1. Ability to comprehend and willingness to sign a written ICF for the study.
2. Aged 18 years or older at the time of signing the ICF.
3. Prior systemic therapy, diagnoses, and disease settings in the protocol
4. Must be willing and able to conform to and comply with all Protocol requirements, including all scheduled visits, Protocol procedures, and the ability to swallow oral medication.
5. An ECOG performance score of 0 or 1.
6. Life expectancy > 3 months, in the opinion of the investigator.
7. Histologically confirmed solid tumors with measurable disease per RECIST v1.1.

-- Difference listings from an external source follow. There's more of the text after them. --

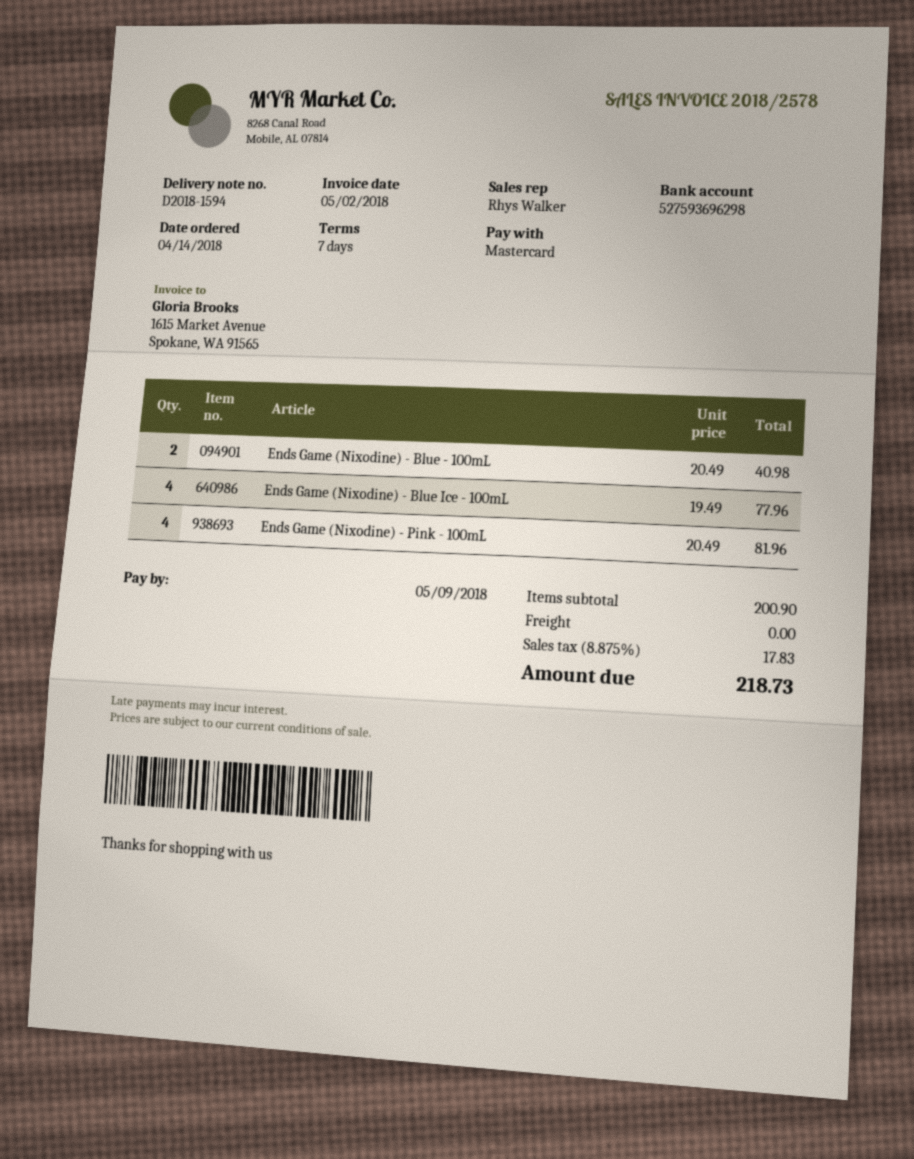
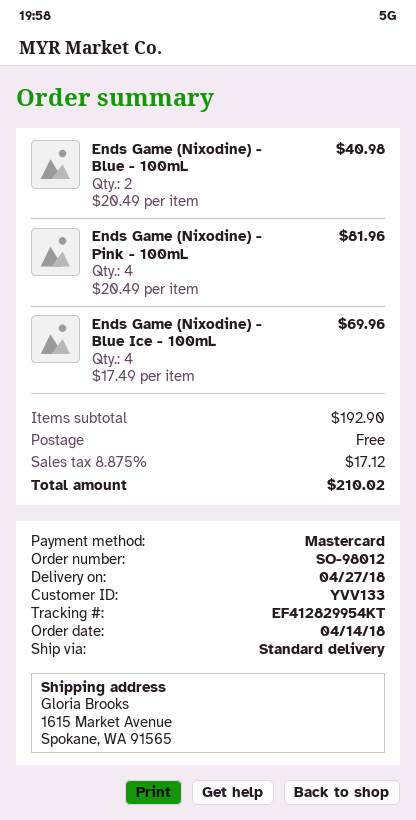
Ends Game (Nixodine) - Blue Ice - 100mL: 4 x 19.49 = 77.96 -> 4 x 17.49 = 69.96
subtotal: 200.90 -> 192.90
tax: 8.875% = 17.83 -> 8.875% = 17.12
total: 218.73 -> 210.02

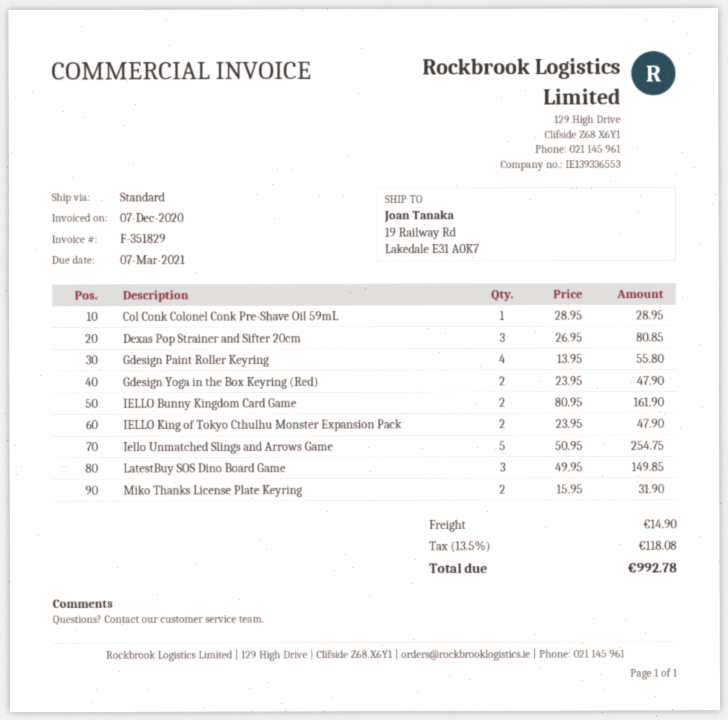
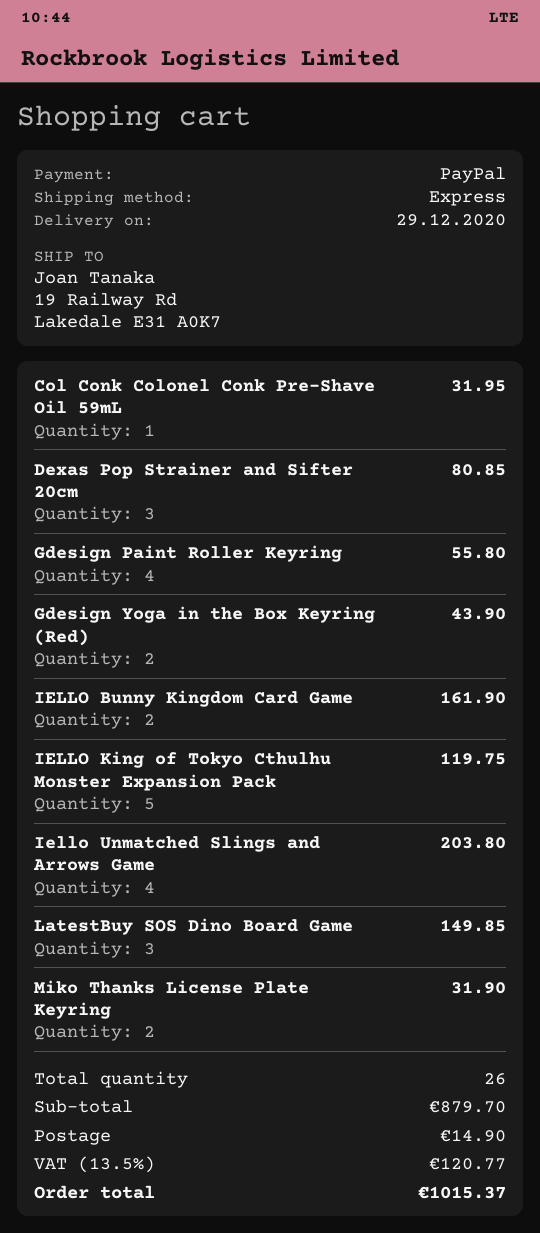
shipping method: standard -> express
Col Conk Colonel Conk Pre-Shave Oil 59mL: 1 for 28.95 -> 1 for 31.95
Gdesign Yoga in the Box Keyring (Red): 2 for 47.90 -> 2 for 43.90
IELLO King of Tokyo Cthulhu Monster Expansion Pack: 2 for 47.90 -> 5 for 119.75
Iello Unmatched Slings and Arrows Game: 5 for 254.75 -> 4 for 203.80
tax: 13.5% = 118.08 -> 13.5% = 120.77
total: 992.78 -> 1015.37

8. Willingness to avoid pregnancy or fathering children based on the criteria below. a. Male participants with reproductive potential must agree to take appropriate precautions to avoid fathering children from screening through 100 days after the last dose of study treatment (or longer as appropriate based on country-specific requirements) and must refrain from donating sperm during this period. Permitted methods in preventing pregnancy (see Appendix A) should be communicated to the participants and their understanding confirmed. b. Female participants who are WOCBP must have a negative serum pregnancy test at screening and a negative urine pregnancy test before the first dose on Day 1 and must agree to take appropriate precautions to avoid pregnancy from screening through 190 days after the last dose of study treatment and must refrain from donating oocytes during this period. Permitted methods in preventing pregnancy (see Appendix A) should be communicated to the participants and their understanding confirmed. c. Female participants not considered to be of childbearing potential as defined in Appendix A are eligible.

Exclusion criteria 28

1. Has a known history of an additional malignancy, except if the participant has undergone potentially curative therapy with no evidence of disease recurrence for 3 years since initiation of that therapy. Note: The time requirement for no evidence of disease for 3 years does not apply to participants who underwent successful definitive resection of basal cell carcinoma of the skin, superficial bladder cancer, squamous cell carcinoma of the skin, in situ cervical cancer, other noninvasive or indolent malignancies, or other in situ cancers.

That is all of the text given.